Une plante qui pousse sur du compost

Compost'Ond allie action citoyenne et compostage pour revaloriser les déchets végétaux

© Toledano

Cette entreprise stéphanoise revalorise les biodéchets en terreau, en accord avec les besoins d’industriels locaux dans une perspective d’économie circulaire.

Valoriser ses déchets

Avec sa station de compostage, d’une capacité de traitement de 2000 tonnes, Compost’Ond collecte et recycle en compost les biodéchets d’écoles, hôpitaux ainsi que les invendus des supermarchés bio locaux. La société coopérative d'intérêt collectif basée dans la Loire a pour objectif de collecter localement les déchets alimentaires et végétaux, les recycler en compost puis les revendre à des industriels de la région. Fondée en 2015, elle s’étend dans la métropole de Saint-Étienne et des villages alentour. 

Après avoir collecté les biodéchets, l'entreprise va les transporter vers son aire de fermentation afin de développer son compost sur quatre mois. Ce dernier est alors arrosé, trié et relevé dans une perspective d’hygiénisation dans un processus qui se répète cinq à six fois. Cette technique de compostage, appelée le bokashi, va s’appuyer sur la capacité des microbactéries à se développer et ainsi créer un fertilisant naturel à haut apport nutritif.

Une obligation territoriale

Selon l’Agence de la transition écologique, en France les déchets compostables représentent en moyenne un tiers des ordures ménagères annuelles. Dans la localité de Saint-Étienne, la restauration collective en milieu scolaire et hospitalier génère en moyenne un volume de déchets verts de 500 000 tonnes par an, avec une moyenne de 15 à 16 tonnes par établissement.
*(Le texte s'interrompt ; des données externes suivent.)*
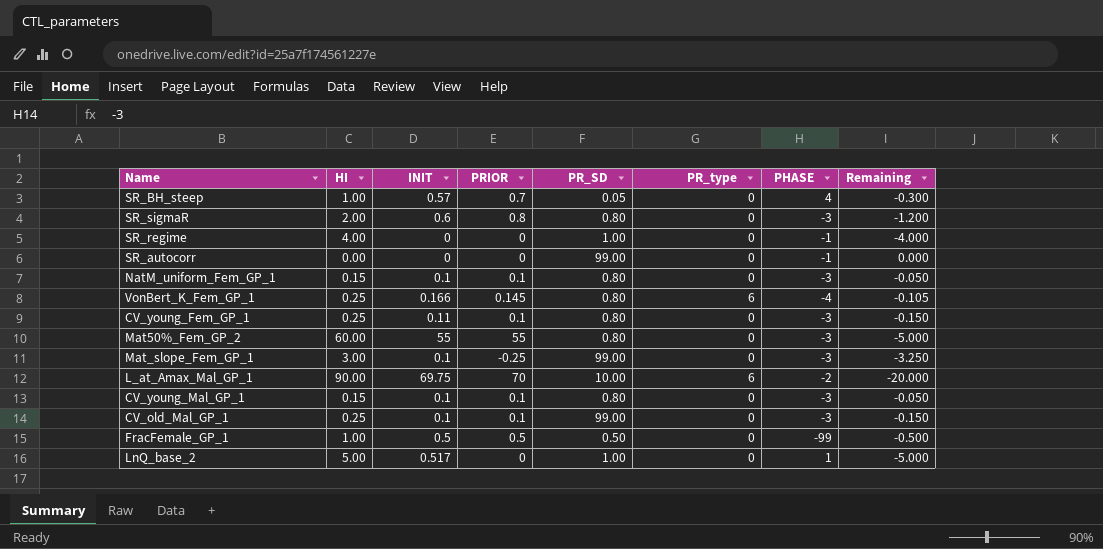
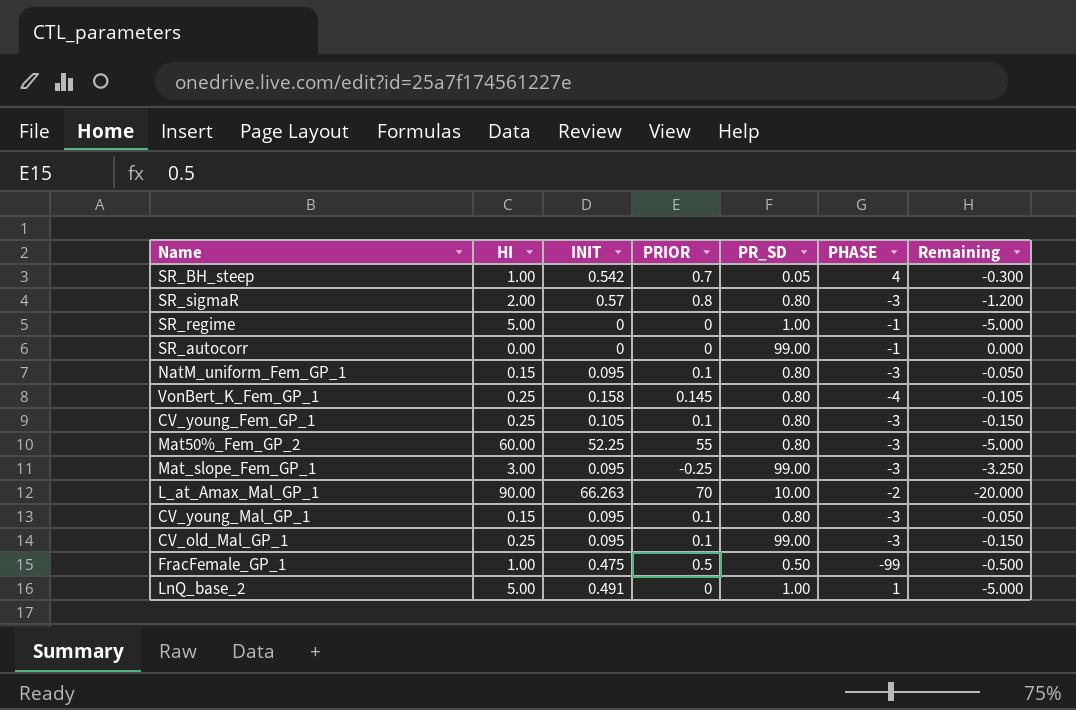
column PR_type | position: 6 -> none
SR_BH_steep | INIT: 0.57 -> 0.542
SR_sigmaR | INIT: 0.6 -> 0.57
SR_regime | HI: 4.00 -> 5.00
SR_regime | Remaining: -4.000 -> -5.000
NatM_uniform_Fem_GP_1 | INIT: 0.1 -> 0.095
VonBert_K_Fem_GP_1 | INIT: 0.166 -> 0.158
CV_young_Fem_GP_1 | INIT: 0.11 -> 0.105
Mat50%_Fem_GP_2 | INIT: 55 -> 52.25
Mat_slope_Fem_GP_1 | INIT: 0.1 -> 0.095
L_at_Amax_Mal_GP_1 | INIT: 69.75 -> 66.263
CV_young_Mal_GP_1 | INIT: 0.1 -> 0.095
CV_old_Mal_GP_1 | INIT: 0.1 -> 0.095
FracFemale_GP_1 | INIT: 0.5 -> 0.475
LnQ_base_2 | INIT: 0.517 -> 0.491

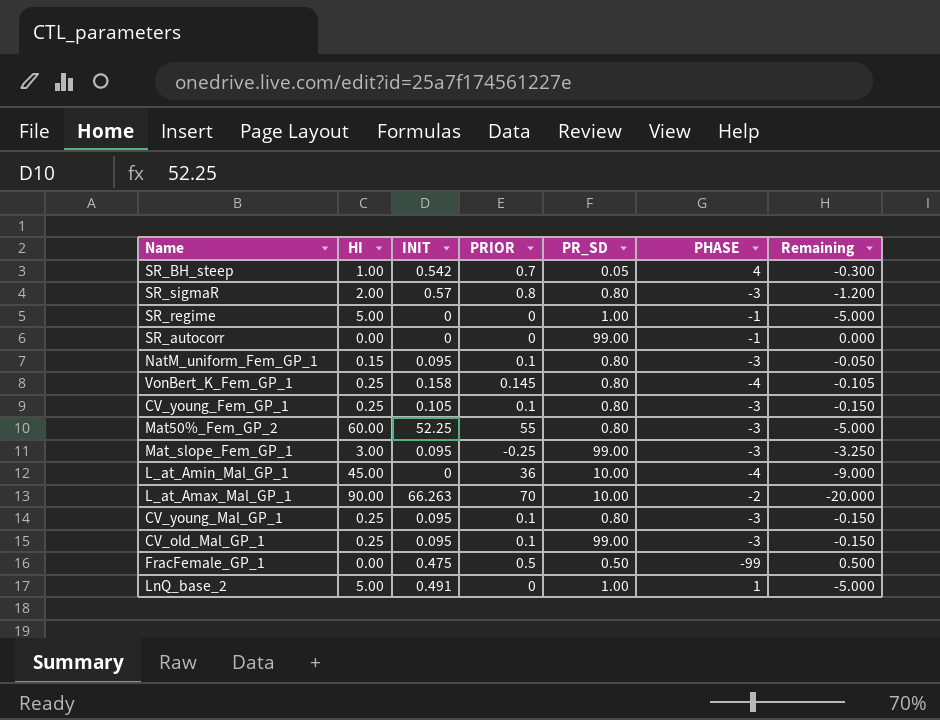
row L_at_Amin_Mal_GP_1: none -> 45.00 | 0 | 36 | 10.00 | -4 | -9.000
CV_young_Mal_GP_1 | HI: 0.15 -> 0.25
CV_young_Mal_GP_1 | Remaining: -0.050 -> -0.150
FracFemale_GP_1 | HI: 1.00 -> 0.00
FracFemale_GP_1 | Remaining: -0.500 -> 0.500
Selon le code général des collectivités territoriales (CGCT), il est de la responsabilité des collectivités d’éliminer les déchets ménagers à travers l’organisation d’un service public. Ainsi, ce service peut s’étendre à des agglomérations plus larges ou s’instaurer dans le cadre d’une entente intercommunautaire. 

Il peut se faire soit à travers l’instauration d’une équipe de la fonction publique territoriale soit en faisant appel à une entreprise privée. Alors qu’en 2013, la tarification de ce service, financé par l’impôt, s’élevait à près de 10 milliards d’euros pour les collectivités, ce coût peut être une motivation au recyclage voire à la réduction des déchets.

Alternatives aux produits chimiques

Alors que le pouvoir méthanogène des biodéchets est trois fois supérieur à celui du fumier de bovin, le compost présente une véritable alternative aux produits chimiques. Tout d’abord, l’engrais organique, à la différence de l’engrais chimique ou synthétique, possède des micronutriments dégradables. Il est ainsi composé d’éléments améliorant la texture du sol, sa capacité de rétention d'eau et empêchant l'érosion du sol. Le fertilisant organique présente par ailleurs moins de risques pour la santé.

Outre l’aspect environnemental, le compostage permet aussi d‘éviter les coûts onéreux de l’engrais chimique. En effet, l’engrais naturel, englobant excréments animaux, engrais verts et compost peut être produit à partir d'éléments naturels disponibles à faible coût dans une initiative globale verte.

Par ailleurs, en Europe, 80 % du coût de production de l'ammoniac, utilisé pour produire des fertilisants azotés, est lié à l'utilisation du gaz. Cette année, selon un rapport sur la production de gaz naturel de la Banque Mondiale, l’Europe a été touchée par une hausse de prix du gaz qui, selon le média agricole Terre-net, aurait augmenté de 25 % entre le premier et le troisième trimestre de 2021. Un chiffre qui joue en faveur de l'utilisation d'engrais naturel.